§ **GIVEN INFORMATION**:
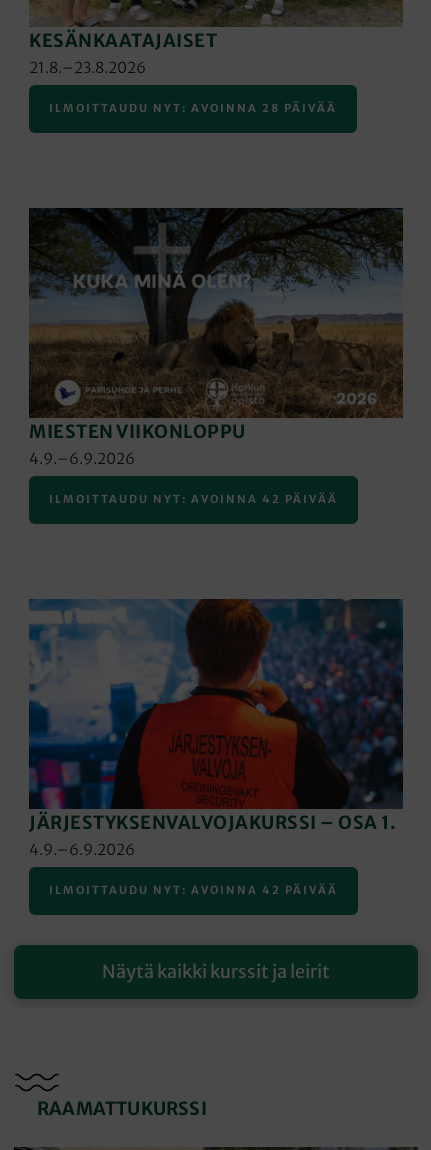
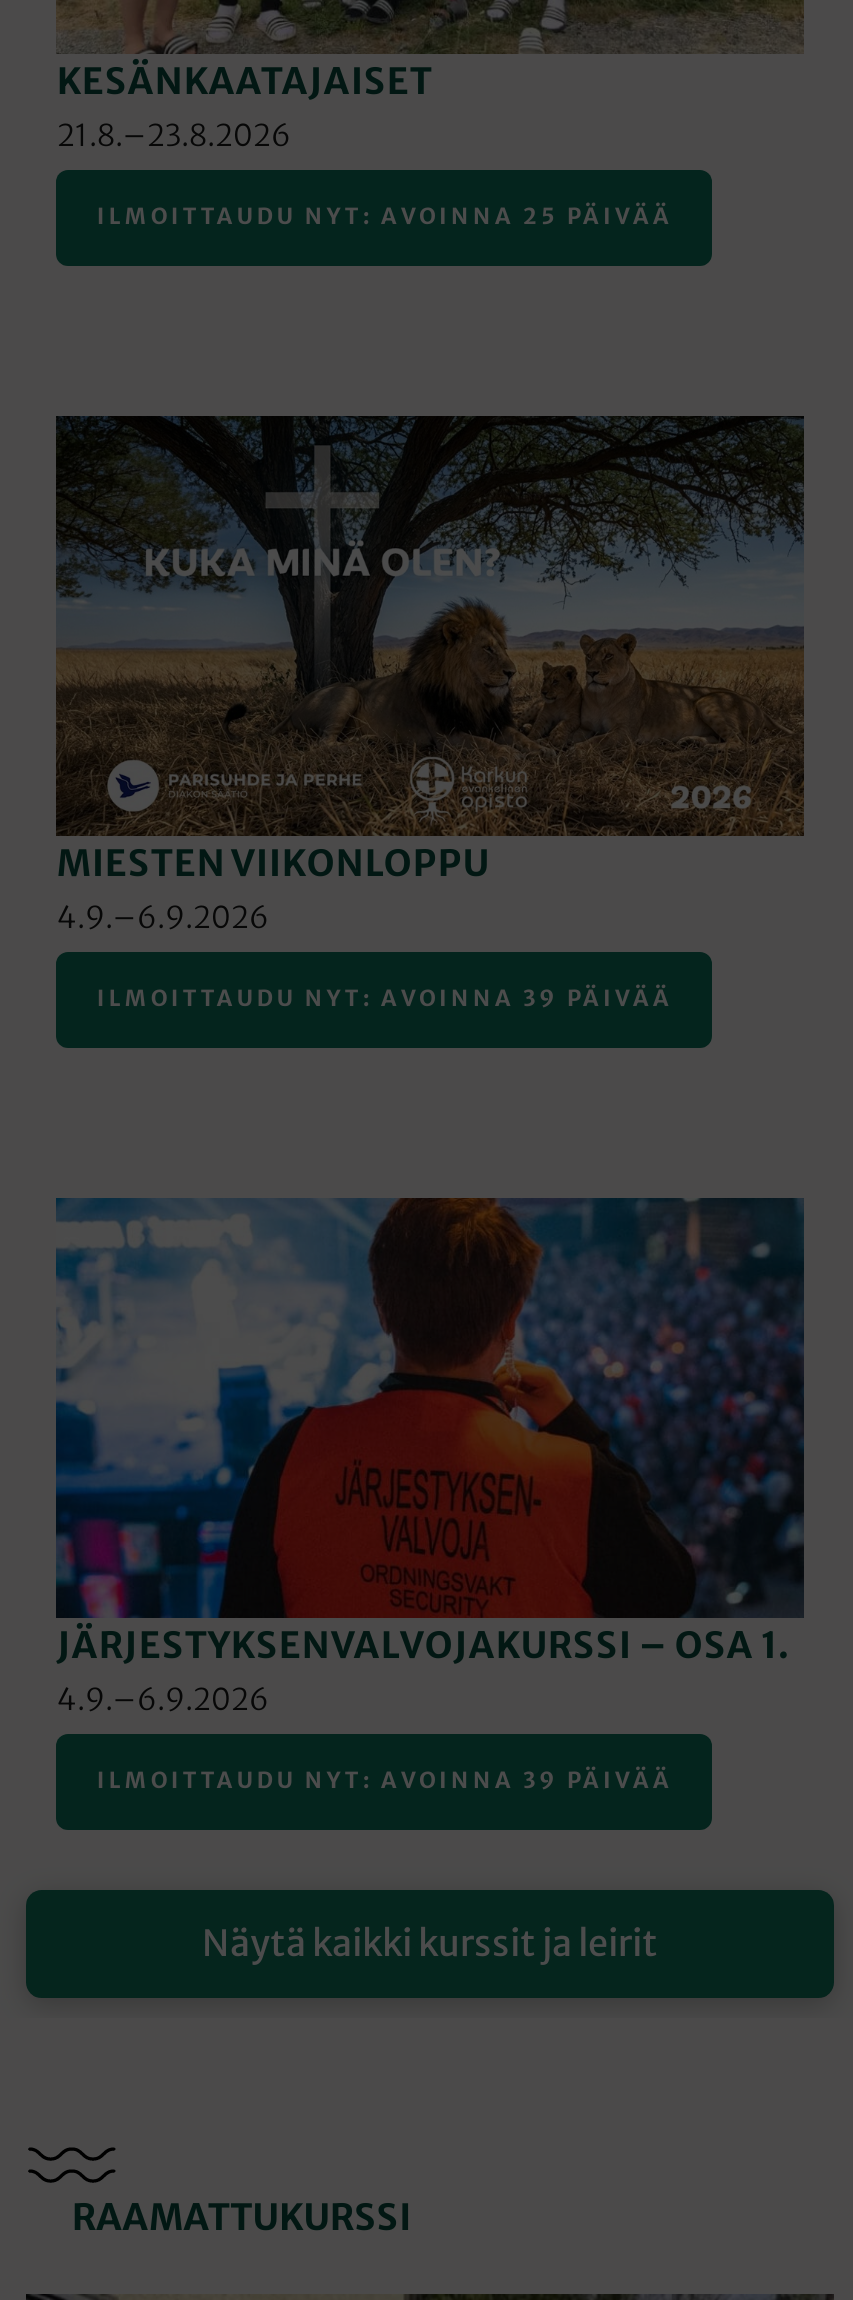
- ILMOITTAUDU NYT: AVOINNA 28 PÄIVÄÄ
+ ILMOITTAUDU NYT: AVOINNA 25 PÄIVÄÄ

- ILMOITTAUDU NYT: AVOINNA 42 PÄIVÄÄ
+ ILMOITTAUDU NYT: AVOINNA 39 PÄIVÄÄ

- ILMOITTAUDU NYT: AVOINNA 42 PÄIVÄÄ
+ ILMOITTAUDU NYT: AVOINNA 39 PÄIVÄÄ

§ **TASK DIRECTIONS**: Reproduce the listing above exactly from the line containing "AVOINNA 25 PÄIVÄÄ" through its last line, with both of those lines included.

§ **WRITTEN RESPONSE**:
+ ILMOITTAUDU NYT: AVOINNA 25 PÄIVÄÄ

- ILMOITTAUDU NYT: AVOINNA 42 PÄIVÄÄ
+ ILMOITTAUDU NYT: AVOINNA 39 PÄIVÄÄ

- ILMOITTAUDU NYT: AVOINNA 42 PÄIVÄÄ
+ ILMOITTAUDU NYT: AVOINNA 39 PÄIVÄÄ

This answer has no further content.